BraddockCinderella Man is about to be released. It is a biopic of boxer James J. Braddock, a middling boxer, who hit rock bottom and rebounded to become world champion. His tale is one of the great American stories and it is about time he got a movie. Even Rocky Graziano got a movie – starring Paul Newman (who bears as much resemblance to Rocky Graziano as an Afghan Hound bears to a pug dog). Braddock’s career as champion lasted two years – from June 13, 1935, when he beat 10 to 1 favorite, Max Baer (whose son Max Baer, Jr. was, as you recall, “Jethro Bodine” on television’s The Beverly Hillbillies) until he lost the title on June 22, 1937.

He lost to Joe Louis. Braddock was, by all accounts, way ahead on points in the eighth round when a lightning bolt of a right hook took his consciousness and he fell face down on the canvas. That kind of thing happens in boxing. It had happened to Louis earlier in a fight against Nazi poster-boy, Max Schmeling. After the Braddock fight, Louis had mixed emotions about being champion. “I figured I wouldn’t feel like a real champion until I got that Schmeling. That’s what I fixed on,” he remarked.* One year to the day after Louis became champ he got payback, crushing Schmeling in the first round.

Payback, having all things square, was important to Joe Louis. Before he was “the Brown Bomber” Joseph Louis Barrow was a share-cropper’s kid from Alabama who lost his father early. When his mother remarried the family moved to Detroit where his stepfather worked in the automobile industry, and Joe worked on an ice-truck. There was a time, early in the depression, when his family had to go on relief for several months. When Joe started earning money as a fighter he sent the United States Government a check for $269 – the amount of the relief checks his family had received. He said that made him, and his mother feel better.

His is another great American story, but one that ends in bitter irony. Joe Louis was arguably the greatest heavyweight boxer in history.

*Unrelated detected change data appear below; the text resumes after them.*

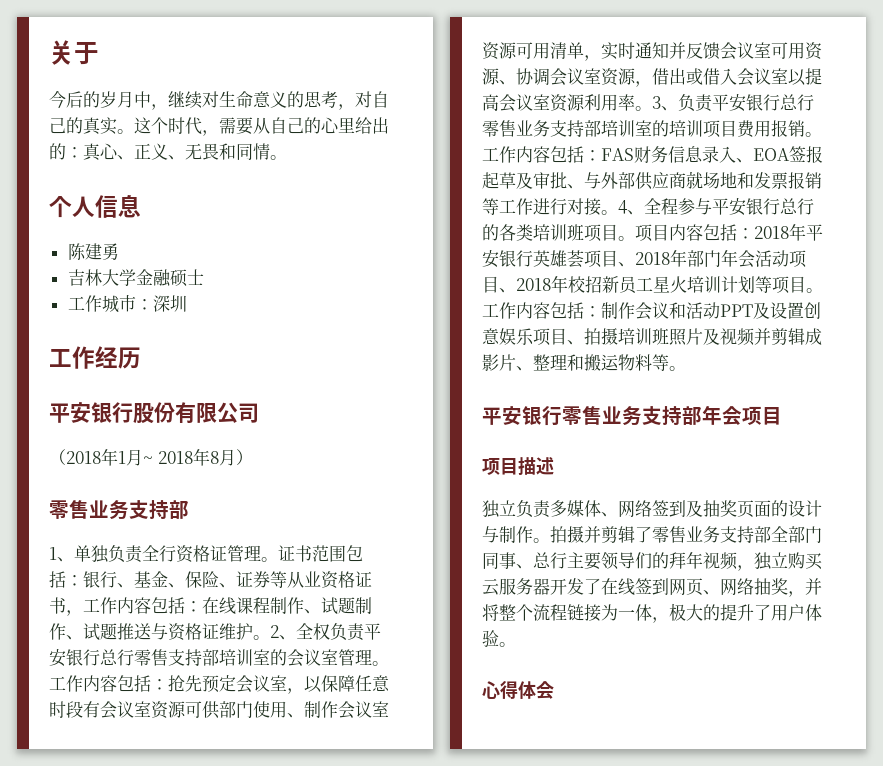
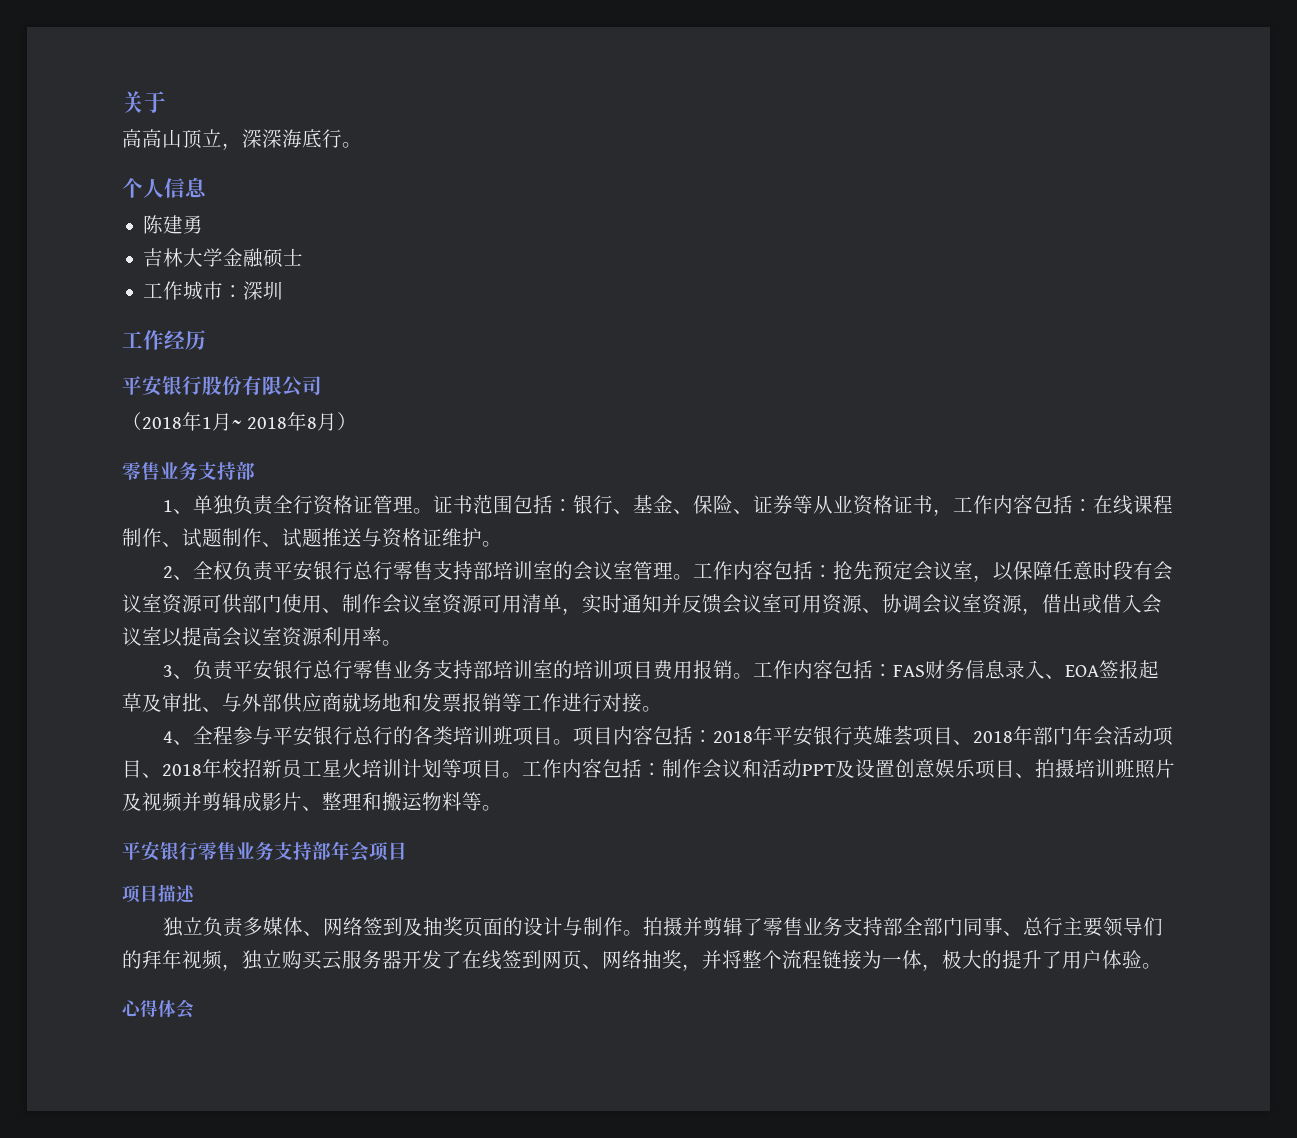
- 今后的岁月中，继续对生命意义的思考，对自己的真实。这个时代，需要从自己的心里给出的：真心、正义、无畏和同情。
+ 高高山顶立，深深海底行。
- 证书范围包括：银行、基金、保险、证券等从业资格证书，工作内容包括：在线课程制作、试题制作、试题推送与资格证维护。2、全权负责平安银行总行零售支持部培训室的会议室管理。
+ 证书范围包括：银行、基金、保险、证券等从业资格证书，工作内容包括：在线课程制作、试题制作、试题推送与资格证维护。
+ 2、全权负责平安银行总行零售支持部培训室的会议室管理。
- 抢先预定会议室，以保障任意时段有会议室资源可供部门使用、制作会议室资源可用清单，实时通知并反馈会议室可用资源、协调会议室资源，借出或借入会议室以提高会议室资源利用率。3、负责平安银行总行零售业务支持部培训室的培训项目费用报销。
+ 抢先预定会议室，以保障任意时段有会议室资源可供部门使用、制作会议室资源可用清单，实时通知并反馈会议室可用资源、协调会议室资源，借出或借入会议室以提高会议室资源利用率。
+ 3、负责平安银行总行零售业务支持部培训室的培训项目费用报销。
- 工作内容包括：FAS财务信息录入、EOA签报起草及审批、与外部供应商就场地和发票报销等工作进行对接。4、全程参与平安银行总行的各类培训班项目。
+ 工作内容包括：FAS财务信息录入、EOA签报起草及审批、与外部供应商就场地和发票报销等工作进行对接。
+ 4、全程参与平安银行总行的各类培训班项目。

He held the title for more than 12 years (a record), defending his belt 22 times with 21 knockouts, and taking two years off in the middle of his career to serve in the U.S.Army during WWII. Before his retirement in 1949 his only professional loss was as a result of that lucky punch by Schmeling, late in a fight before he was champ. When he retired, he found that his accountants had lived well off of money they should have been sending to the IRS. The fine people at the IRS may, or may not, have known (or cared) that Joe never intended to cheat anyone, that he volunteered (unlike John Wayne) to serve in the army, and that he voluntarily paid back the relief checks his mother had received. What they did know was that he owed them several thousand dollars, and they wanted their money back, champ or no champ, or Joe Louis was going to jail. And so, well past his prime, Joe Louis re-entered the ring.

He faced the top two contenders, loosing on points in a closely fought 15 rounder with Ezzard Charles, then being knocked out in the eighth round of a brutal fight with Rocky Marciano. Realizing he couldn’t make much money fighting anymore, he took whatever jobs his celebrity provided, and ended up a greeter at Caesar’s Palace in Las Vegas.

Being a greeter at Caesar’s Palace is not quite the same as being a greeter at Wal-Mart, but it’s still a tough gig if you’re Joe Louis. But then that’s life. It is pay as you go. Like it says is that Irving Berlin song, you face the music and dance before the fiddlers have fled, then they ask you to pay the bill. Maybe the bill contains items you didn’t intend to pay for, but you are responsible for them anyway. It is the way it is.

It is the way it is, here, in this world, because the rules we make lack something only God can give us. The rules we make take no account of grace. Joe Louis found himself owing a debt he could not pay without sacrificing his body and demeaning his spirit. In God’s system, when we find ourselves even more desperately circumstanced, “at the right time,” Jesus dies for us, and cancels that debt (Romans 5.5-10). On judgment day, we will not be presented with a bill detailing the balance owed, and told to serve as a greeter at the door. We will hear: “Well done, good and faithful servant, enter into the joy prepared for you before the foundation of the world,” (Matthew 25.21,34). God is the greeter at the Pearly Gates.